** What you are asked to do **
Begin at the line containing "position: relative;" and give again every line to the end of the records, exactly, without the pictures.
━━━━━━━━━━━━━━━━━━━━━━━━━━━━━━
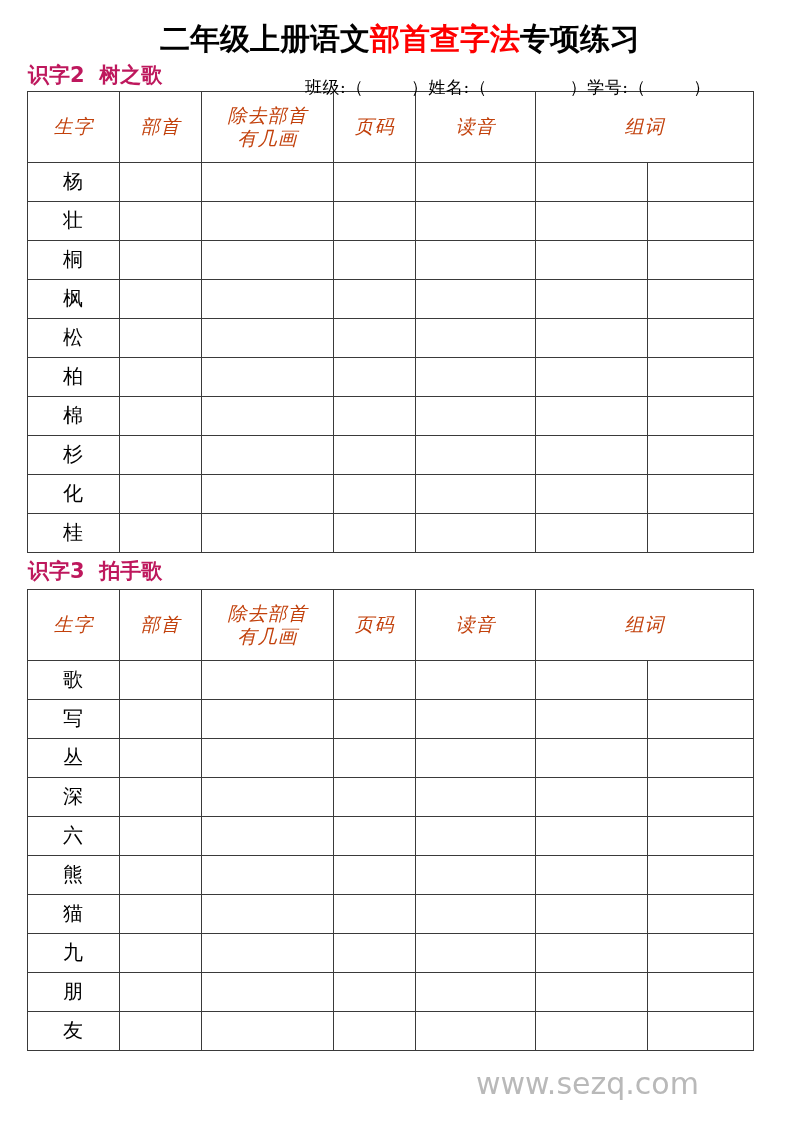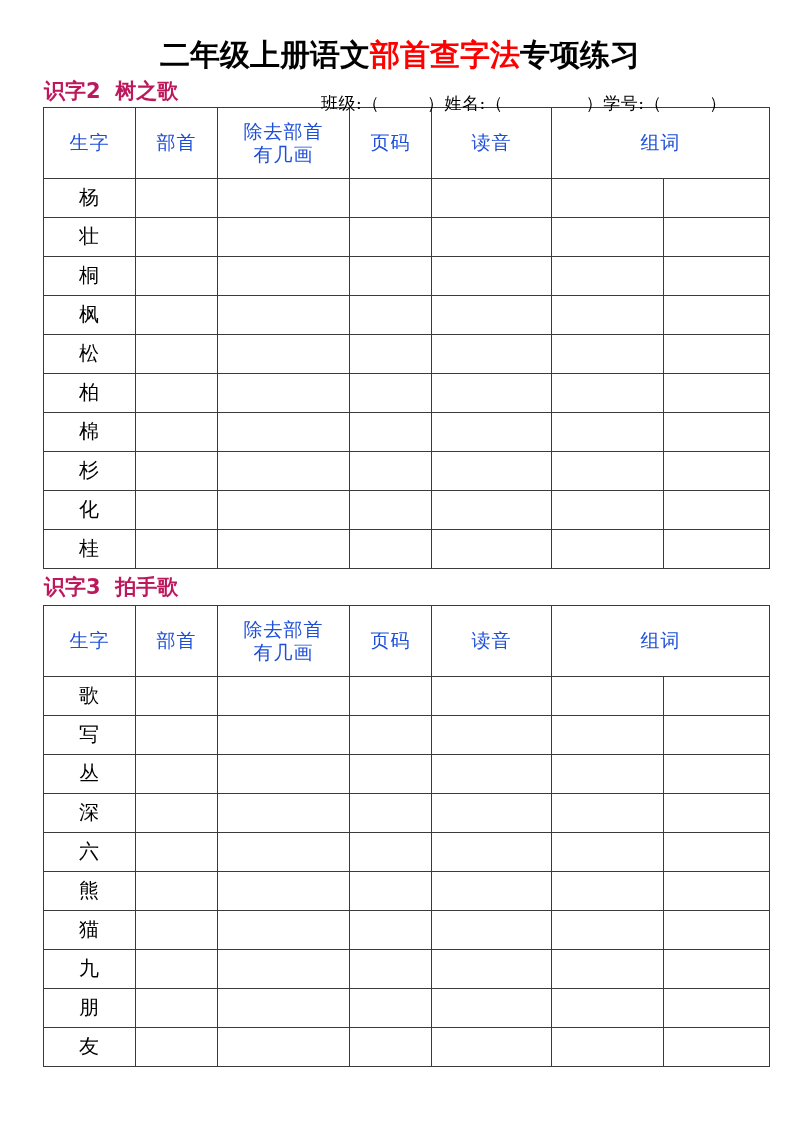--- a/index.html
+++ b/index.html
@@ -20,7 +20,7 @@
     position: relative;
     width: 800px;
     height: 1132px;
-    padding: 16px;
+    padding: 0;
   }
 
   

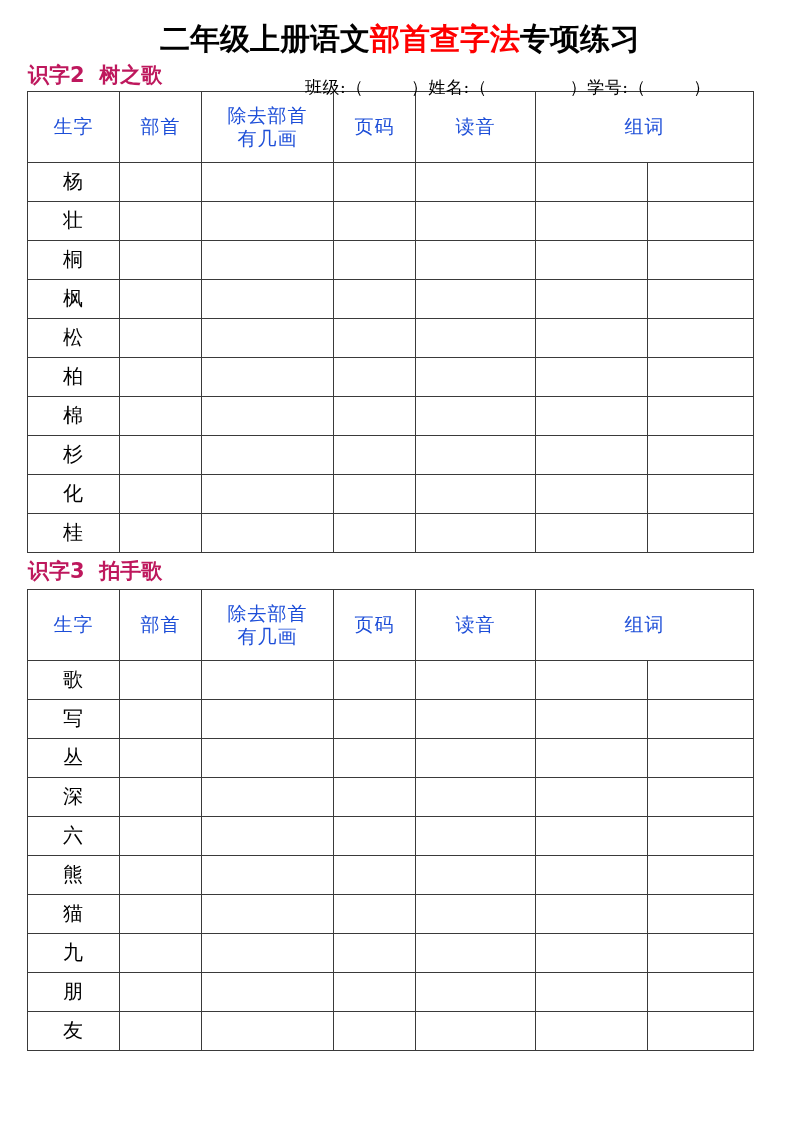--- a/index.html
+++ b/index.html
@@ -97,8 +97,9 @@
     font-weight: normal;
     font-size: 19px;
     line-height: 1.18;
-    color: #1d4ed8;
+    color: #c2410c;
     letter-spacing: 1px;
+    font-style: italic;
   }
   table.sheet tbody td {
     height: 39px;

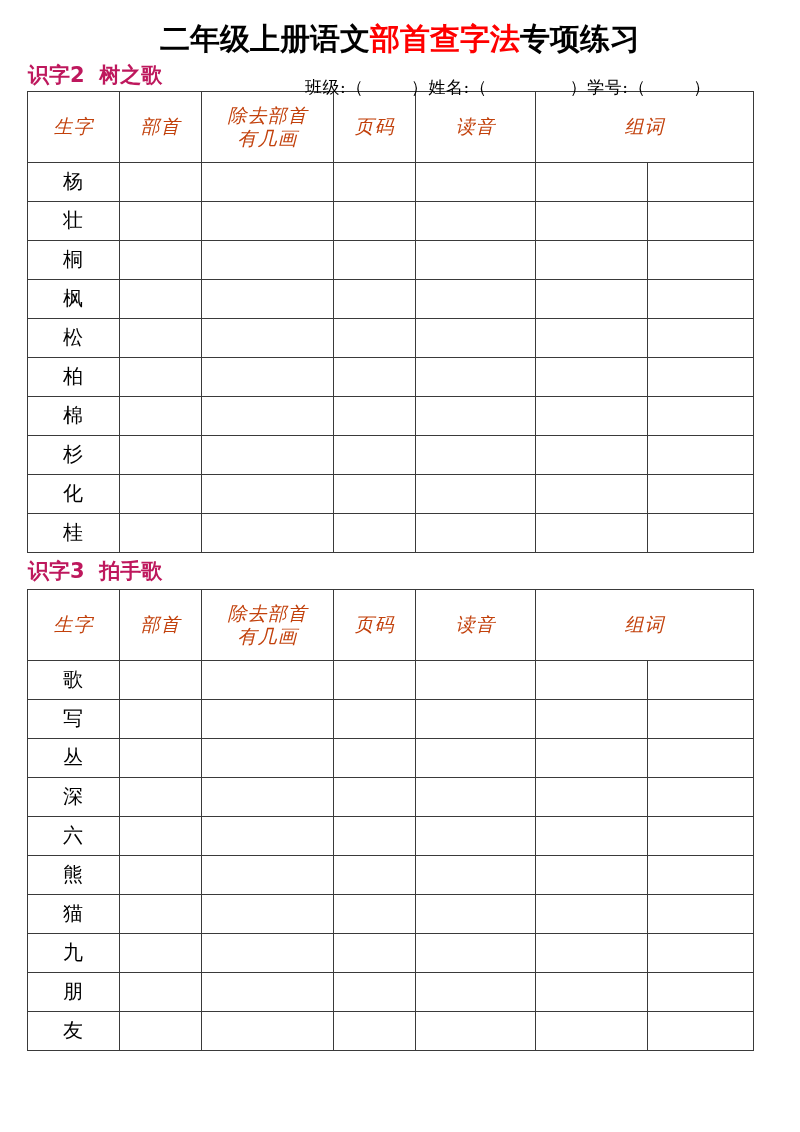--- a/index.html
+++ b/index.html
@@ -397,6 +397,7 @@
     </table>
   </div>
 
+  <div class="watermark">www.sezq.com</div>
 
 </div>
━━━━━━━━━━━━━━━━━━━━━━━━━━━━━━
** Finished exercise **
     position: relative;
     width: 800px;
     height: 1132px;
-    padding: 16px;
+    padding: 0;
   }
 
   

--- a/index.html
+++ b/index.html
@@ -97,8 +97,9 @@
     font-weight: normal;
     font-size: 19px;
     line-height: 1.18;
-    color: #1d4ed8;
+    color: #c2410c;
     letter-spacing: 1px;
+    font-style: italic;
   }
   table.sheet tbody td {
     height: 39px;

--- a/index.html
+++ b/index.html
@@ -397,6 +397,7 @@
     </table>
   </div>
 
+  <div class="watermark">www.sezq.com</div>
 
 </div>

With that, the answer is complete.